Today was a fantastic day that brought with it some amazing news. I was due to attend the Faculty meeting in work and Karen and Alan were coming in with me because there were some Star Wars figures Alan had ordered and had been delivered to the FAU office. We got into campus around 11.30 and I made a phone call before getting ready to go to the meeting. I had thought that Karen and Alan would simply stay in my office while I attended but then when I came back from the toilet I was surprised to see that they were coming in to the meeting. It turned out that John Smykla had told Karen that something special was going to happen on Friday night and had invited her to come along with Alan but had also sworn her to secrecy,
The meeting began with me giving Faculty a summary of what I have achieved during my scholarship and what my future plans are. There were some questions at the end and then John said that he had a presentation to make to me. I was pretty overwhelmed with what came next, when he read out a letter from the Dean of the College inviting me to be appointed as an Affiliate Professor in Criminology and Criminal Justice in FAU, initially for a 3 year period from May 2017 to May 2020. The letter ended by stating that my period as Fulbright Scholar-in-Residence has had an impact across the entire university. John then presented me with a beautiful crystal globe symbolizing what the Fulbright scholarship means, with my name on it. I was absolutely delighted with all of this and made it very clear to everyone at the meeting that it has been a privilege and honour to be part of the ‘family’ within the School of CCJ at FAU and will be even more of an honour to join the School in this new capacity. The role will involve me delivering some teaching online and supervising students from a distance, as well as collaborations in research and possibly creating opportunities for staff and student mobility from Scotland to FAU. So this will be a great opportunity for my own university, UWS, as well as for myself. When I return to my job as Assistant Dean in UWS next month, I will be able to create new opportunities for collaborations with FAU in the future.
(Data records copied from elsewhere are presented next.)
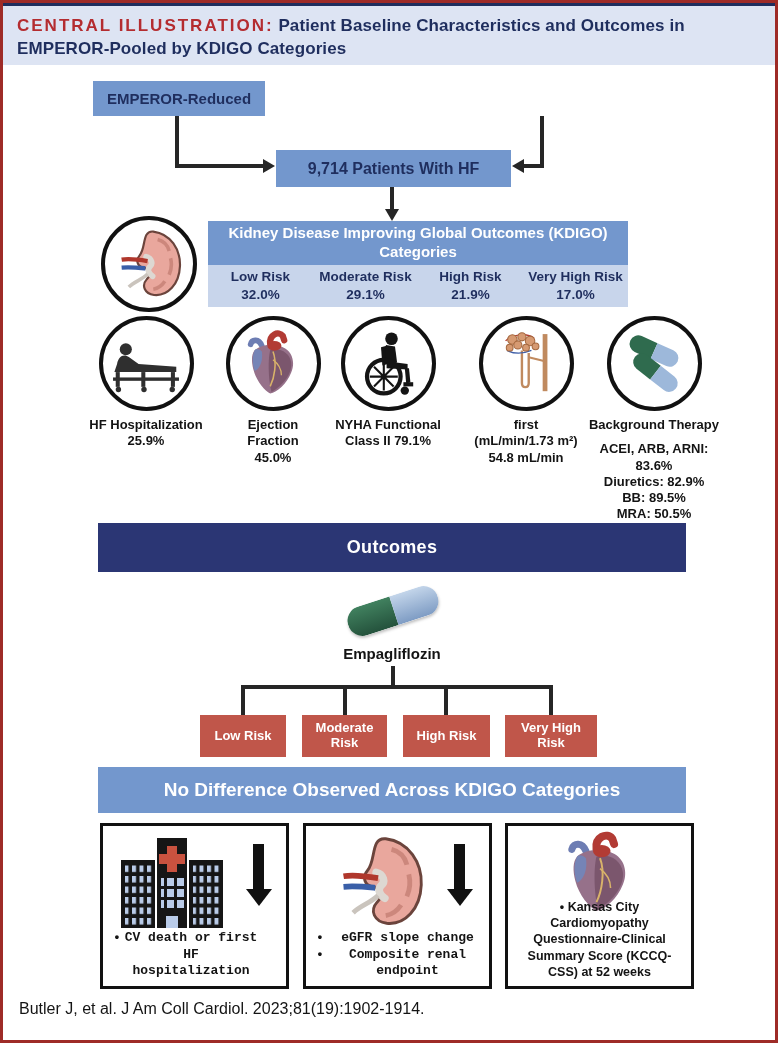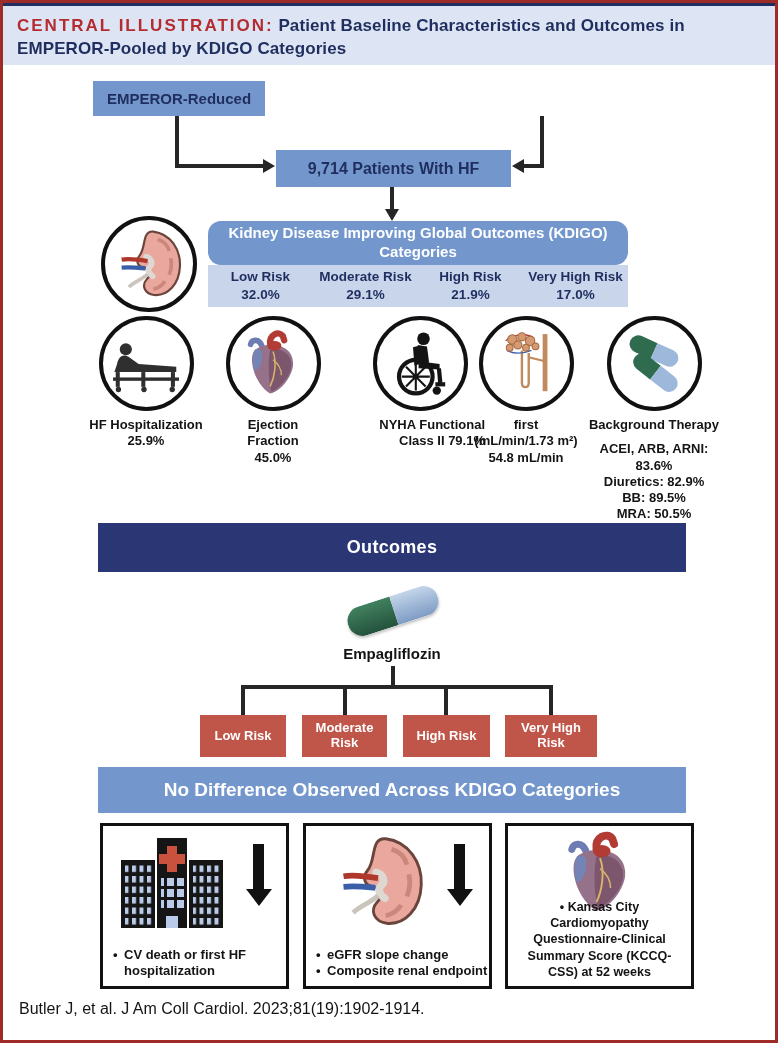--- a/index.html
+++ b/index.html
@@ -25,7 +25,7 @@
   .tri-d{border-left:7px solid transparent;border-right:7px solid transparent;border-top:12px solid var(--arrow_black);}
   
   .circ{border:4px solid #111;border-radius:50%;background:#fff;display:flex;align-items:center;justify-content:center;}
-  .kdigo-bar{position:absolute;left:205px;top:218px;width:420px;height:44px;background:var(--box_blue);color:#fff;font-weight:bold;font-size:15px;display:flex;flex-direction:column;align-items:center;justify-content:center;line-height:1.25;text-align:center;border-radius:13px;}
+  .kdigo-bar{position:absolute;left:205px;top:218px;width:420px;height:44px;background:var(--box_blue);color:#fff;font-weight:bold;font-size:15px;display:flex;flex-direction:column;align-items:center;justify-content:center;line-height:1.25;text-align:center;}
   .kdigo-strip{position:absolute;left:205px;top:262px;width:420px;height:42px;background:var(--kdigo_strip_blue);display:flex;align-items:center;}
   .kcat{flex:1;text-align:center;color:var(--navy);font-weight:bold;font-size:13.5px;line-height:1.3;}
   

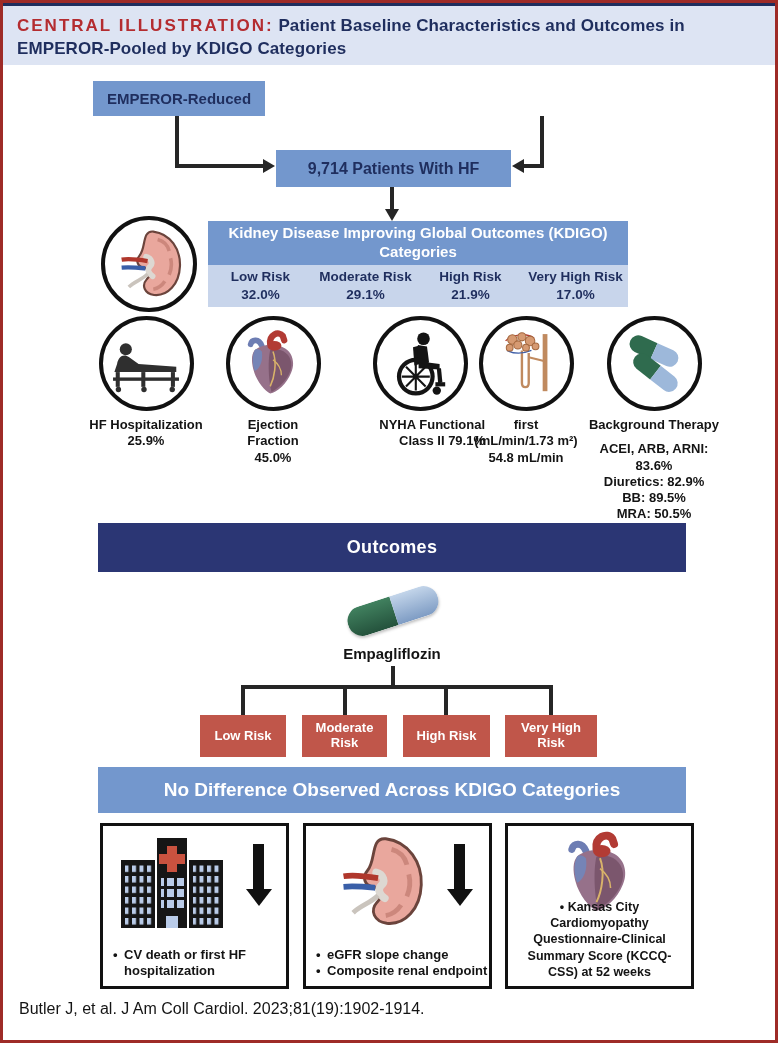--- a/index.html
+++ b/index.html
@@ -144,7 +144,7 @@
     <div>45.0%</div>
   </div>
 
-  <div class="bitem" style="left:352px;width:130px;text-align:right;">
+  <div class="bitem" style="left:320px;width:130px;">
     <div class="circ">
       <svg width="70" height="70" viewBox="0 0 100 100" fill="#141414">
         <circle cx="55" cy="14" r="9"></circle>

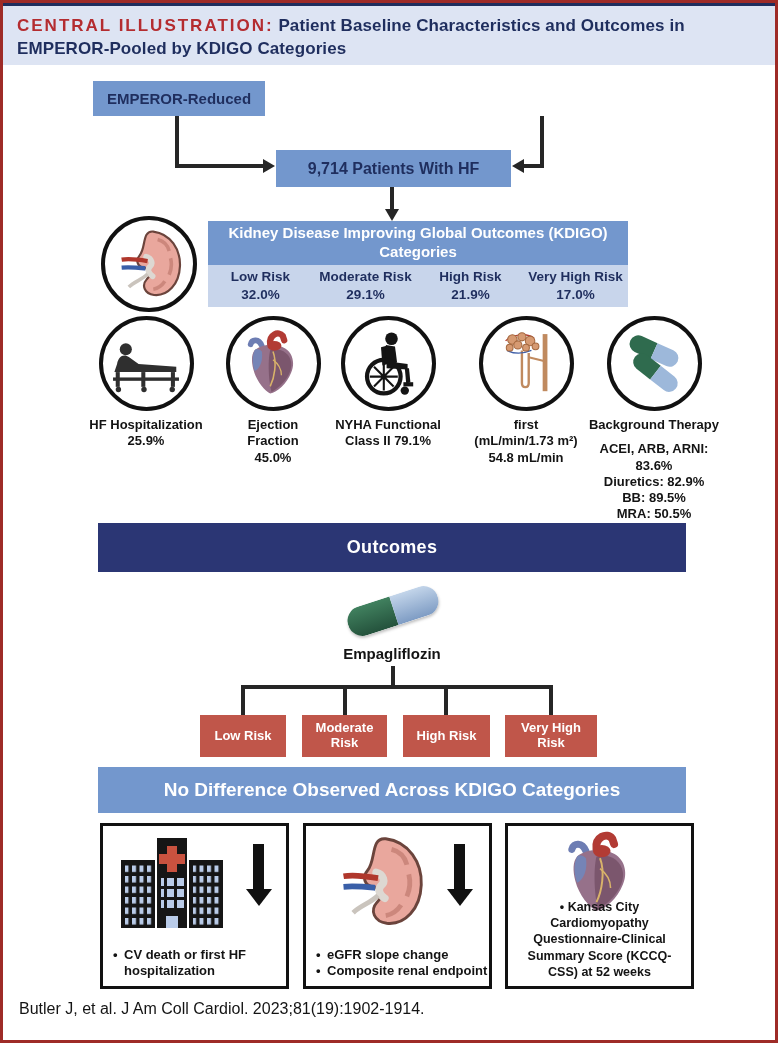--- a/index.html
+++ b/index.html
@@ -43,7 +43,7 @@
   .banner{position:absolute;left:95px;top:764px;width:588px;height:46px;background:var(--box_blue);color:#fff;font-weight:bold;font-size:19px;display:flex;align-items:center;justify-content:center;}
   
   .panel{position:absolute;top:820px;width:189px;height:166px;border:3px solid #111;background:#fff;padding-left:16px;}
-  .bullets{position:absolute;left:10px;bottom:7px;width:160px;color:var(--ink);font-weight:bold;font-size:13px;line-height:1.25;text-align:left;}
+  .bullets{position:absolute;left:10px;bottom:7px;width:160px;color:var(--ink);font-weight:bold;font-size:13px;line-height:1.25;text-align:center;font-family:Liberation Mono, monospace;}
   .bullet{position:relative;padding-left:11px;}
   .bullet::before{content:"•";position:absolute;left:0;}
   .bullets-c{position:absolute;left:6px;bottom:6px;width:171px;color:var(--ink);font-weight:bold;font-size:12.5px;line-height:1.3;text-align:center;}

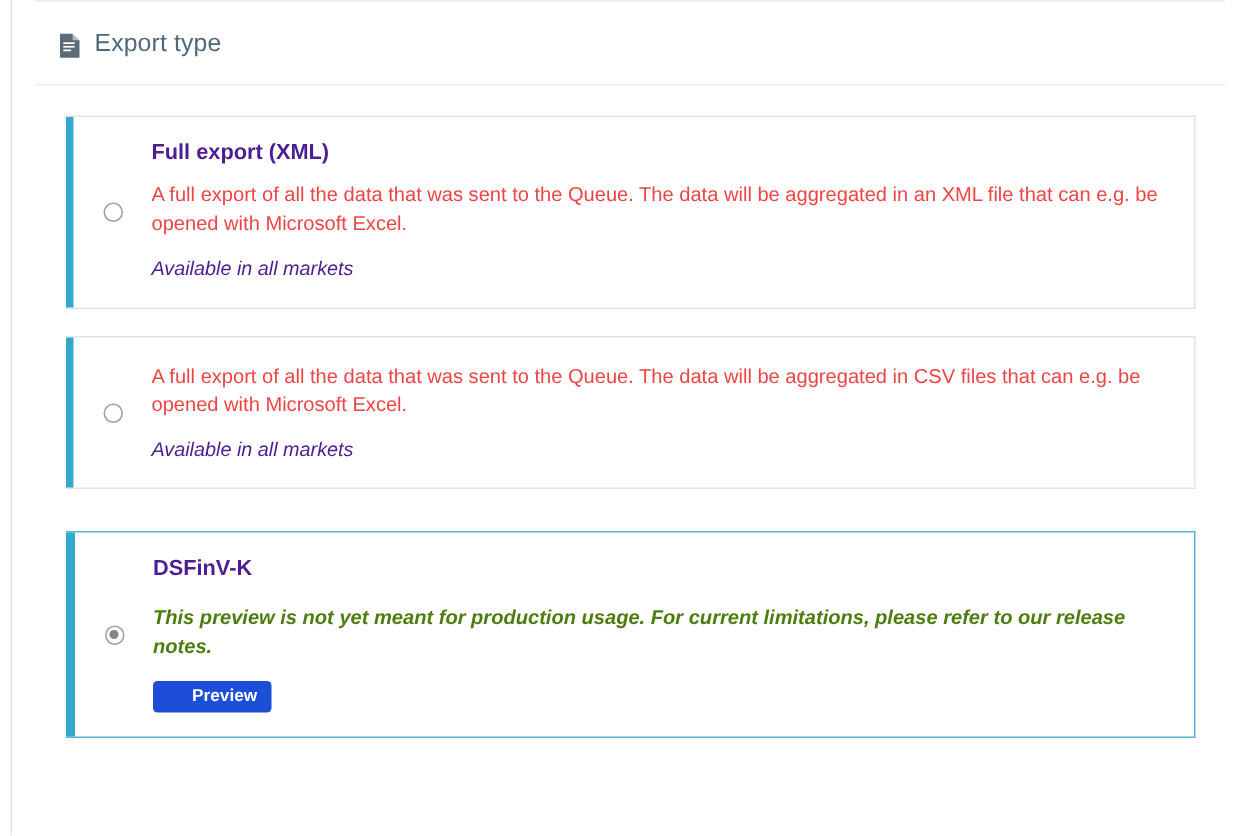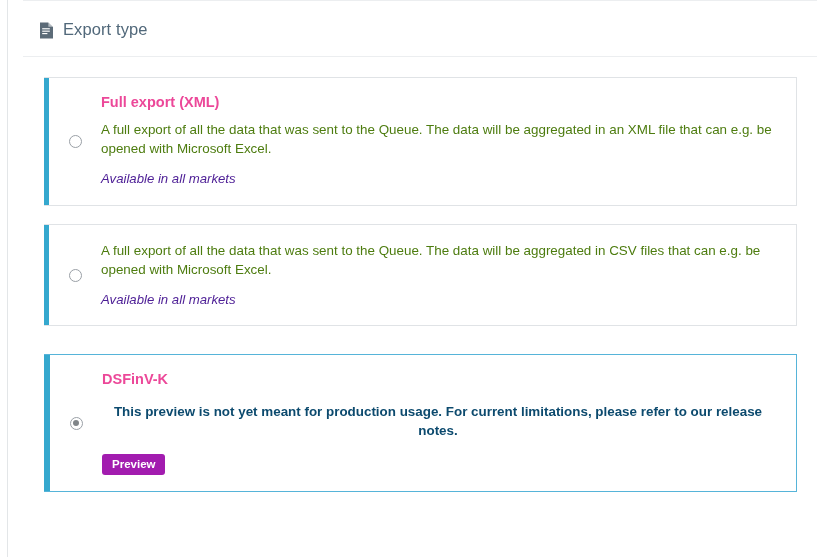--- a/index.html
+++ b/index.html
@@ -139,7 +139,7 @@
   .opt-title {
     font-size: 14.5px;
     font-weight: 700;
-    color: #ec4899;
+    color: #4c1d95;
     margin: 0 0 9px 0;
     line-height: 1.2;
   }

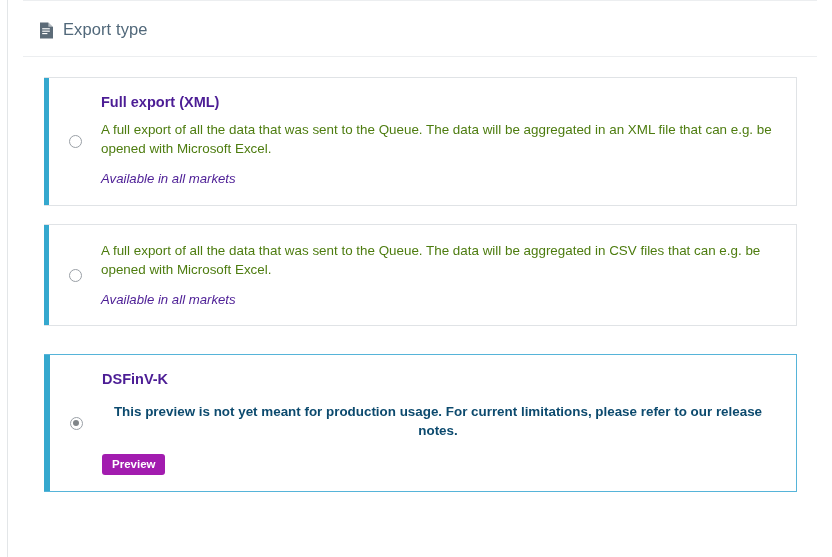--- a/index.html
+++ b/index.html
@@ -146,7 +146,7 @@
   .opt-desc {
     font-size: 13.4px;
     line-height: 1.42;
-    color: #4d7c0f;
+    color: #ef4444;
     margin: 0;
   }
   .opt-note {

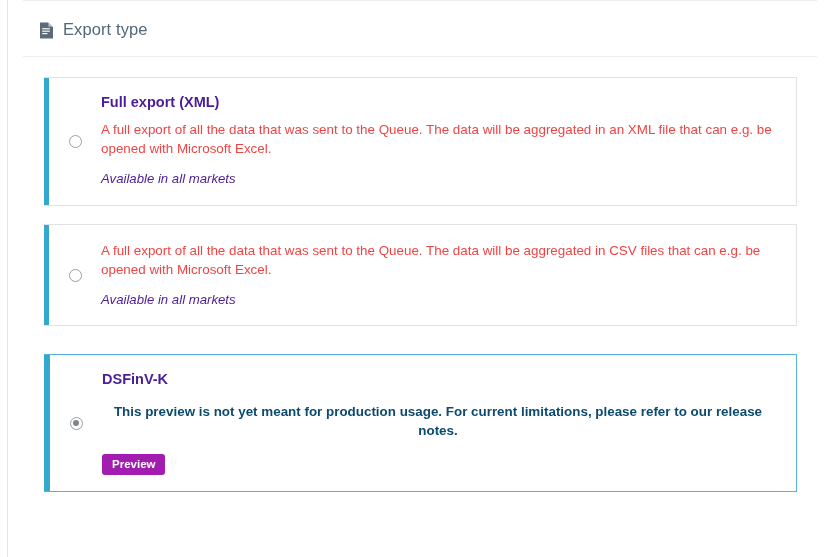--- a/index.html
+++ b/index.html
@@ -158,11 +158,11 @@
   }
   .opt-warn {
     font-size: 13.4px;
+    font-style: italic;
     font-weight: 700;
-    color: #0c4a6e;
+    color: #4d7c0f;
     margin: 13px 0 0 0;
     line-height: 1.45;
-    text-align: center;
   }
 
   .badge {

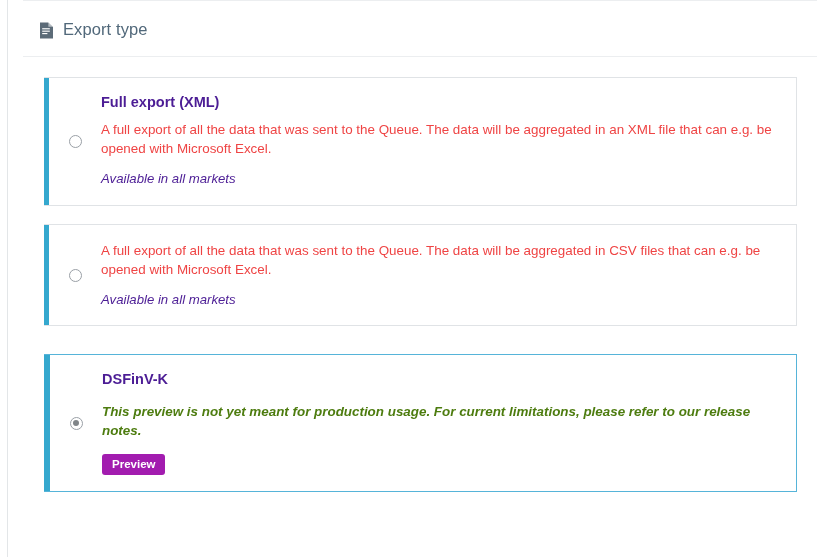--- a/index.html
+++ b/index.html
@@ -168,11 +168,11 @@
   .badge {
     display: inline-block;
     margin-top: 13px;
-    background: #a21caf;
+    background: #1d4ed8;
     color: #ffffff;
     font-size: 11.5px;
     font-weight: 700;
-    padding: 4px 10px 5px 10px;
+    padding: 4px 10px 5px 26px;
     border-radius: 3px;
     line-height: 1.1;
   }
Karen and Alan and I left the meeting and went to the Olive Garden for lunch. Karen and I had a bottle of wine to celebrate! It is so encouraging to me to know that I have made such an impact that they would invite me to take on this role, and it has made all the hard work worthwhile!
In the afternoon we spent some time at the villa and then got ready and went out to meet Vaughn Critchlaw from FAU and his family and their friend Lorraine and her husband Christopher for food and drinks in the Blue Tavern, which is a British pub in Deray beach. Lorraine is of Scottish descent and works in the after-school club Vaughn’s son attends and was keen to meet us. We had a nice meal and a great chat. Alan again had great fun with Vaughn’s daughter and son – he has made great friends with them.
It was a signal to me just how much Alan has enjoyed this trip when he said in the car on the way back home that it seems only like yesterday that they had arrived here, and now 4 weeks is almost up. He asked if we will be coming back here again, and has said that he would like to live here! This is quite something from a boy who is normally desperate to get home from all of our holidays. I am so glad he has enjoyed it so much – that really means a lot to me.